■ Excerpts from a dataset
^^^^^^^^

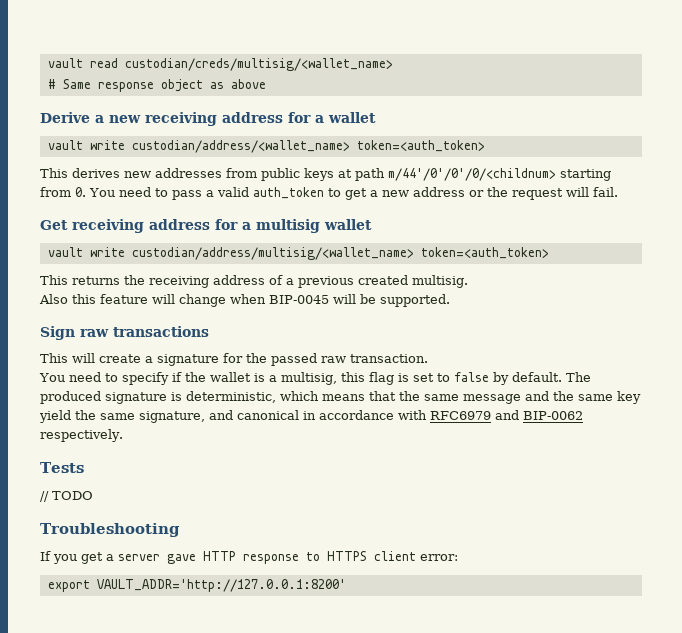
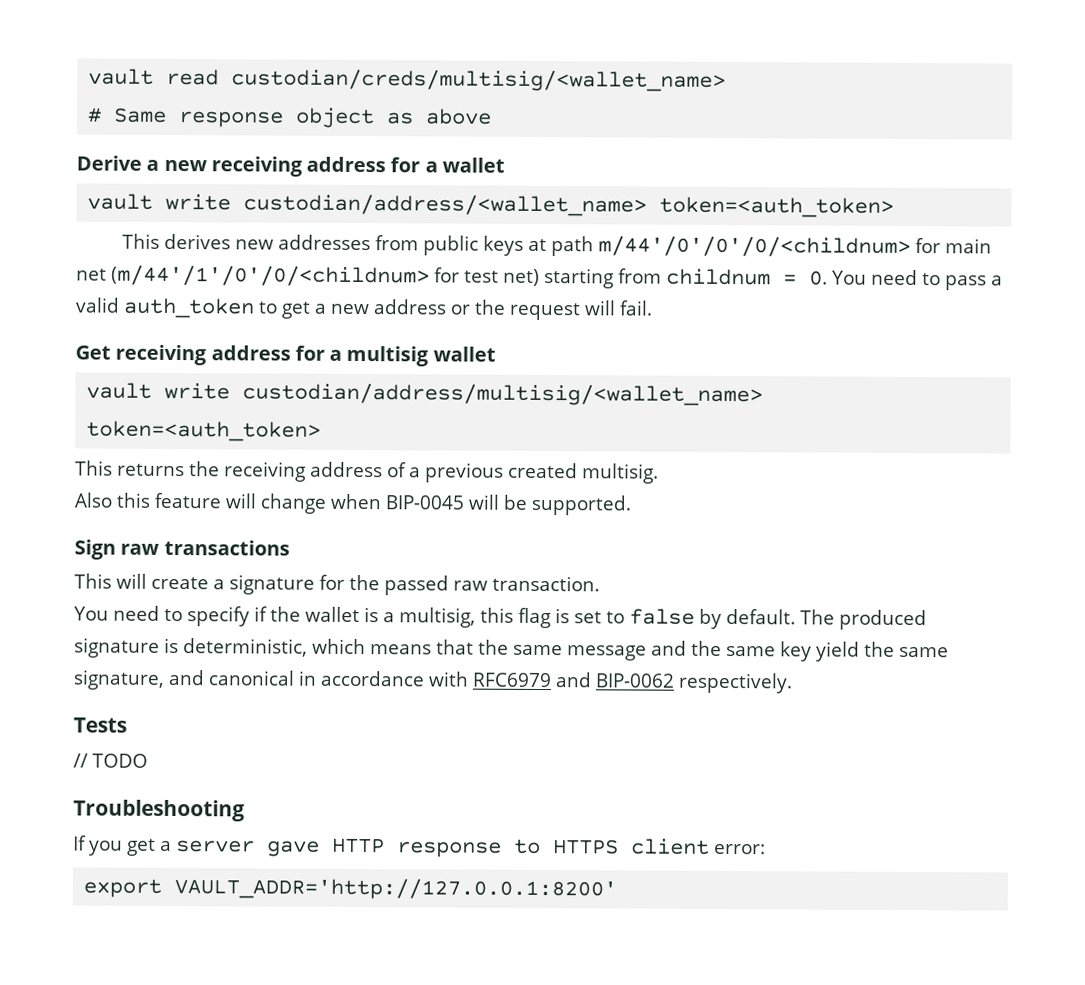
- This derives new addresses from public keys at path m/44'/0'/0'/0/<childnum> starting from 0. You need to pass a valid auth_token to get a new address or the request will fail.
+ This derives new addresses from public keys at path m/44'/0'/0'/0/<childnum> for main net (m/44'/1'/0'/0/<childnum> for test net) starting from childnum = 0. You need to pass a valid auth_token to get a new address or the request will fail.

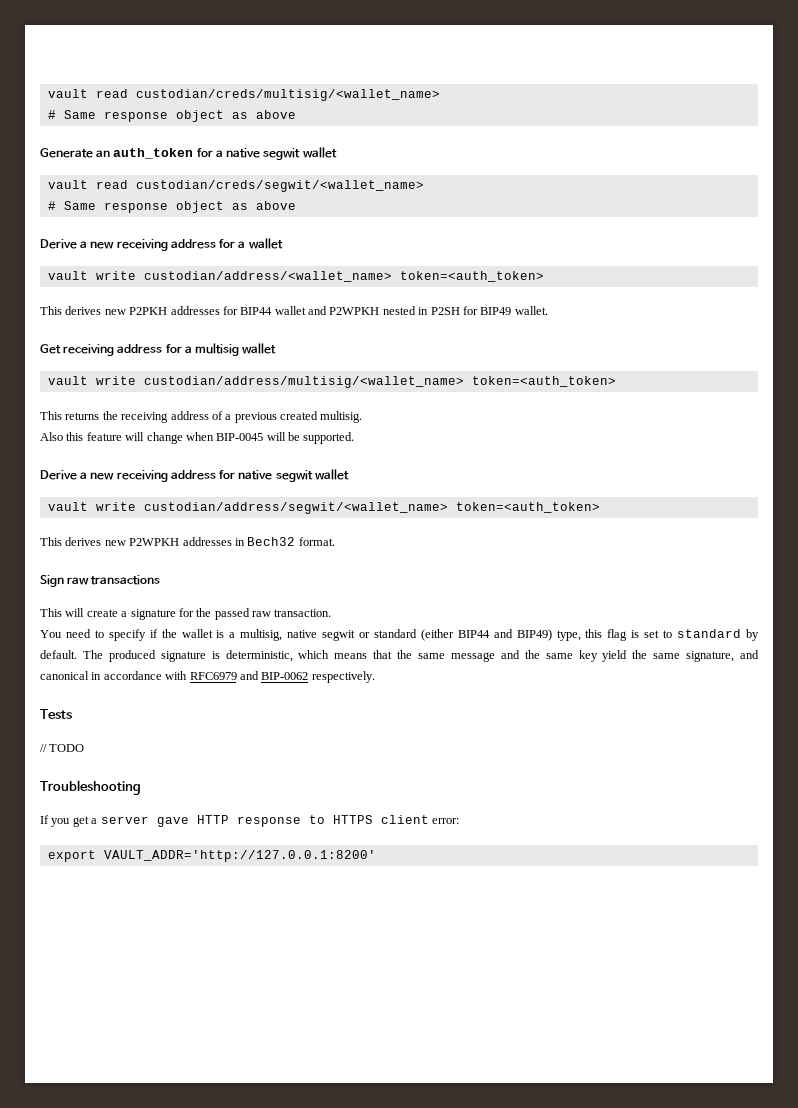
+ Generate an auth_token for a native segwit wallet
+ vault read custodian/creds/segwit/<wallet_name>
+ # Same response object as above
- This derives new addresses from public keys at path m/44'/0'/0'/0/<childnum> for main net (m/44'/1'/0'/0/<childnum> for test net) starting from childnum = 0. You need to pass a valid auth_token to get a new address or the request will fail.
+ This derives new P2PKH addresses for BIP44 wallet and P2WPKH nested in P2SH for BIP49 wallet.
+ Derive a new receiving address for native segwit wallet
+ vault write custodian/address/segwit/<wallet_name> token=<auth_token>
+ This derives new P2WPKH addresses in Bech32 format.
- You need to specify if the wallet is a multisig, this flag is set to false by default.
+ You need to specify if the wallet is a multisig, native segwit or standard (either BIP44 and BIP49) type, this flag is set to standard by default.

^^^^^^^^

■ What the task asks
Copy exactly the line that contains "for BIP49 wallet." and every line after it through the end of the entries, with nothing added.

■ Task solution
+ This derives new P2PKH addresses for BIP44 wallet and P2WPKH nested in P2SH for BIP49 wallet.
+ Derive a new receiving address for native segwit wallet
+ vault write custodian/address/segwit/<wallet_name> token=<auth_token>
+ This derives new P2WPKH addresses in Bech32 format.
- You need to specify if the wallet is a multisig, this flag is set to false by default.
+ You need to specify if the wallet is a multisig, native segwit or standard (either BIP44 and BIP49) type, this flag is set to standard by default.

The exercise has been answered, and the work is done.